# [Lab2] SageMaker Training

In [1]:
%store -r

In [2]:
import sagemaker
import boto3
from time import gmtime, strftime

boto_session = boto3.Session()
sess = sagemaker.Session()

sagemaker.config INFO - Not applying SDK defaults from location: /etc/xdg/sagemaker/config.yaml
sagemaker.config INFO - Not applying SDK defaults from location: /home/sagemaker-user/.config/sagemaker/config.yaml


## 1. Preparing for Training Job (Built-in algorithm)

### Training Input

In [3]:
container = sagemaker.image_uris.retrieve(region=boto3.Session().region_name, framework='xgboost', version='1.7-1')

In [4]:
s3_input_train = sagemaker.inputs.TrainingInput(s3_data=train_path.format(bucket, prefix), content_type='csv')
s3_input_validation = sagemaker.inputs.TrainingInput(s3_data=validation_path.format(bucket, prefix), content_type='csv')

training_inputs = {'train': s3_input_train, 'validation': s3_input_validation}

## 2. Training Job Definition - Built-in Algorithm

In [5]:
xgb1 = sagemaker.estimator.Estimator(image_uri=container,
                                    role=role, 
                                    instance_count=1, 
                                    instance_type='ml.m5.large',
                                    output_path='s3://{}/{}/output/'.format(bucket, prefix),
                                    base_job_name='training-job',
                                    sagemaker_session=sess)

xgb1.set_hyperparameters(max_depth=3,
                        eta=0.5,
                        gamma=4,
                        eval_metric="auc",
                        min_child_weight=6,
                        subsample=0.8,
                        verbosity=0,
                        objective='binary:logistic',
                        num_round=50)

xgb2 = sagemaker.estimator.Estimator(image_uri=container,
                                    role=role, 
                                    instance_count=1, 
                                    instance_type='ml.m5.large',
                                    output_path='s3://{}/{}/output/'.format(bucket, prefix),
                                    base_job_name='training-job',
                                    sagemaker_session=sess)

xgb2.set_hyperparameters(max_depth=3,
                        eta=0.1,
                        gamma=2,
                        eval_metric="auc",
                        min_child_weight=3,
                        subsample=0.4,
                        verbosity=0,
                        objective='binary:logistic',
                        num_round=100)

## 3. Logging

### MLFlow Setup

In [6]:
import mlflow

mlflow.set_tracking_uri(mlflow_arn)
mlflow.set_experiment(experiment_name=experiment_name)

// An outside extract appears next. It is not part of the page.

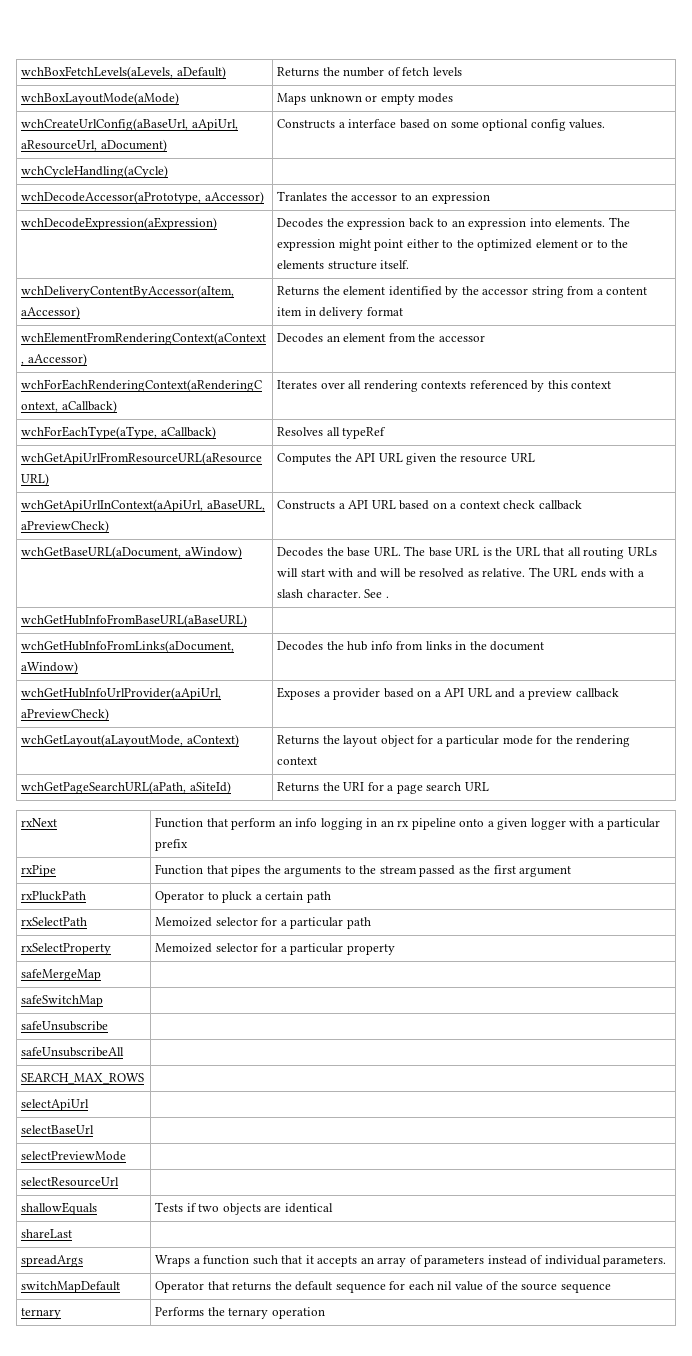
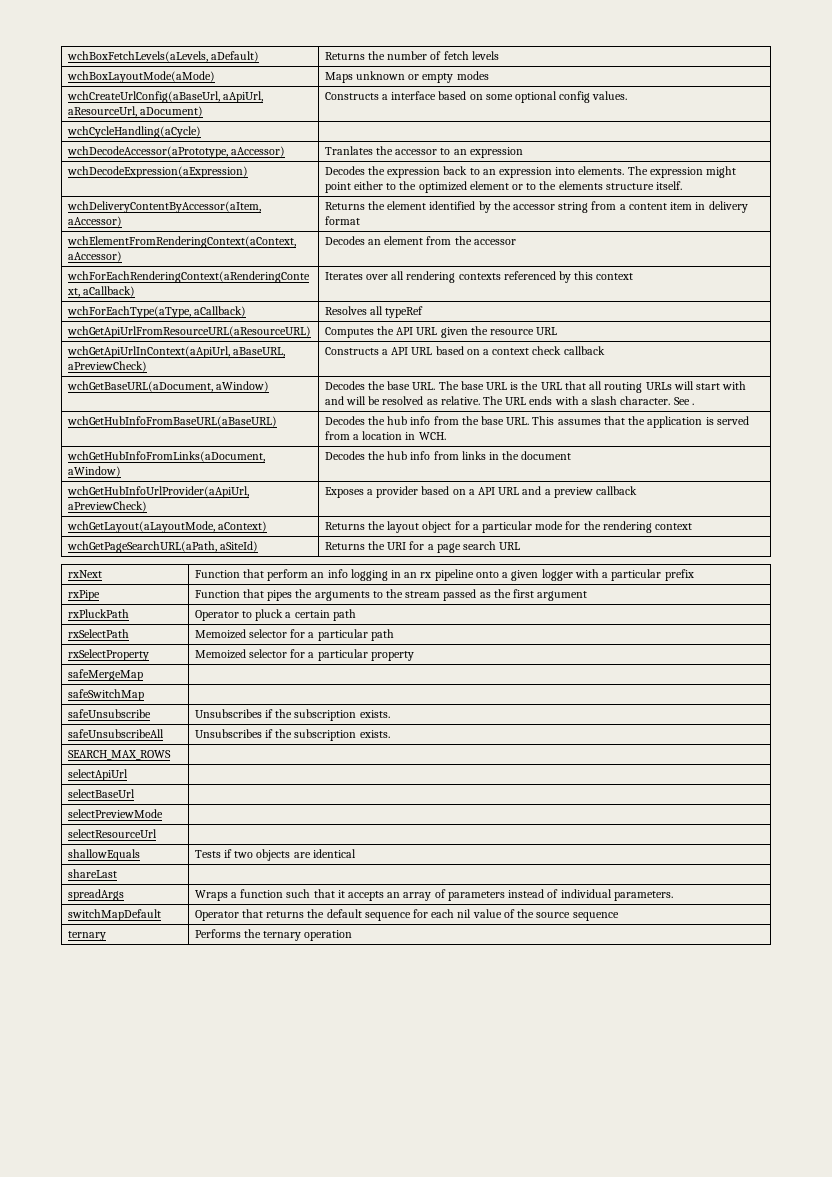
(248, 620) none -> [324,416,749,428] [324,431,446,440] Decodes the hub info from the base URL. This assumes that the application is served from a location in WCH.
[21,1047,125,1057] // safeUnsubscribeAll | -> [194,709,390,721] [67,729,164,738] [194,729,390,741] Unsubscribes if the subscription exists. // safeUnsubscribeAll | Unsubscribes if the subscription exists.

<Experiment: artifact_location='s3://sagemaker-ap-northeast-2-185567426878/mlflow/21-06-07-33/2', creation_time=1729494869387, experiment_id='2', last_update_time=1729494869387, lifecycle_stage='active', name='end-to-end-experiment-21-07-13-50', tags={}>

### Training Job

In [7]:
xgb1.fit(training_inputs,wait=False,logs=False) 

INFO:sagemaker:Creating training-job with name: training-job-2024-10-21-13-30-18-998


In [8]:
xgb2.fit(training_inputs,wait=True,logs=False) 

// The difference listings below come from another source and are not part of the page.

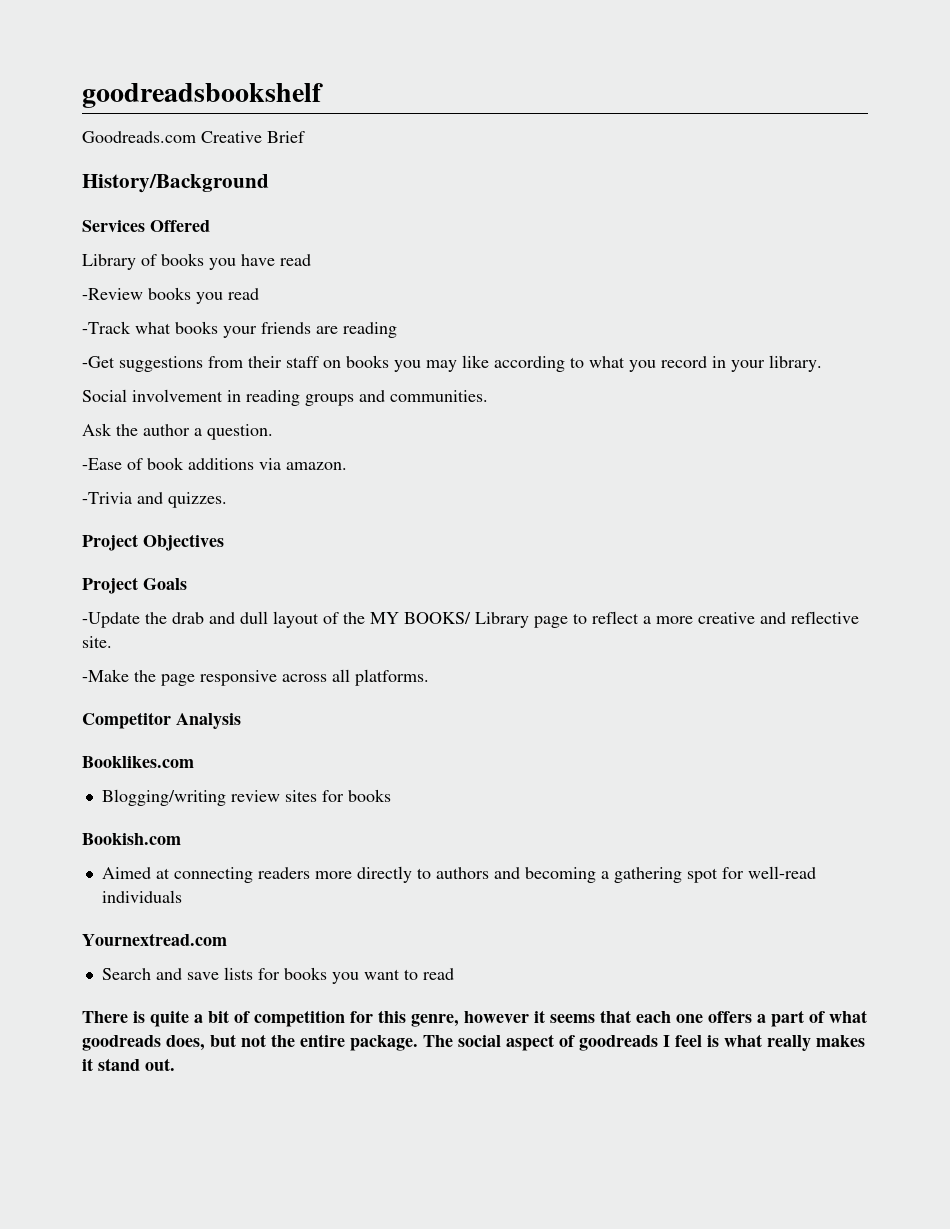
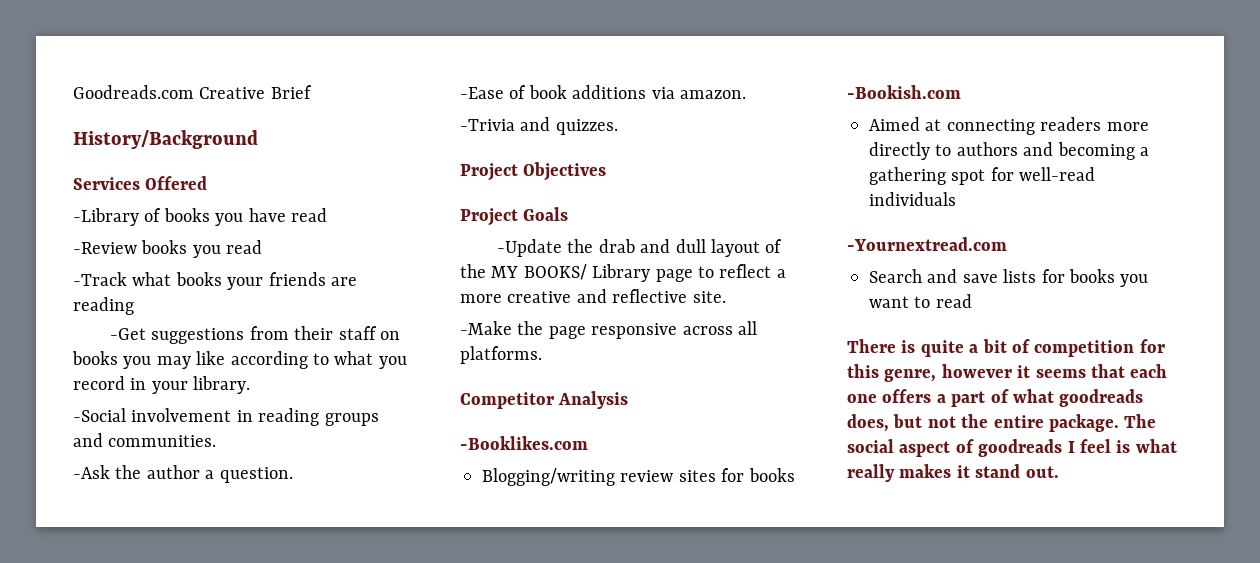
[82,83,323,108] goodreadsbookshelf // -> (73, 92) none
[82,254,136,270] Library -> [73,208,139,226] -Library
[82,389,127,402] Social -> [73,408,126,422] -Social
[82,423,112,436] Ask -> [73,465,110,479] -Ask
[82,756,194,768] Booklikes.com -> [460,436,588,450] -Booklikes.com
[82,833,181,845] Bookish.com -> [847,85,961,99] -Bookish.com
[82,933,227,946] Yournextread.com -> [847,237,1007,251] -Yournextread.com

INFO:sagemaker:Creating training-job with name: training-job-2024-10-21-13-30-42-668


## Training in progress. Please stand by.

### Storing Parameters / Logs / Models

In [9]:
def load_model(model_data_s3_uri):
    import xgboost as xgb
    import tarfile
    import pickle as pkl

    model_file = "./xgboost-model.tar.gz"
    bucket, key = model_data_s3_uri.replace("s3://", "").split("/", 1)
    boto3.client("s3").download_file(bucket, key, model_file)
    
    with tarfile.open(model_file, "r:gz") as t:
        t.extractall(path=".")
    
    # Load model
    model = xgb.Booster()
    model.load_model("xgboost-model")

    return model
    
def run_logging(xgb_estimator, run_name):
    with mlflow.start_run(run_name=run_name):
        mlflow.log_params(xgb_estimator.hyperparameters())
        mlflow.set_tags(
            {
                'mlflow.user': user_profile_name,
                'mlflow.source.name': f'https://{region}.console.aws.amazon.com/sagemaker/home?region={region}#/jobs/{xgb_estimator.latest_training_job.name}',
                'mlflow.source.type': 'JOB'
            }
        )
        mlflow.log_param("training job name", xgb_estimator.latest_training_job.name)
        mlflow.log_param("model_origin", xgb_estimator.model_data)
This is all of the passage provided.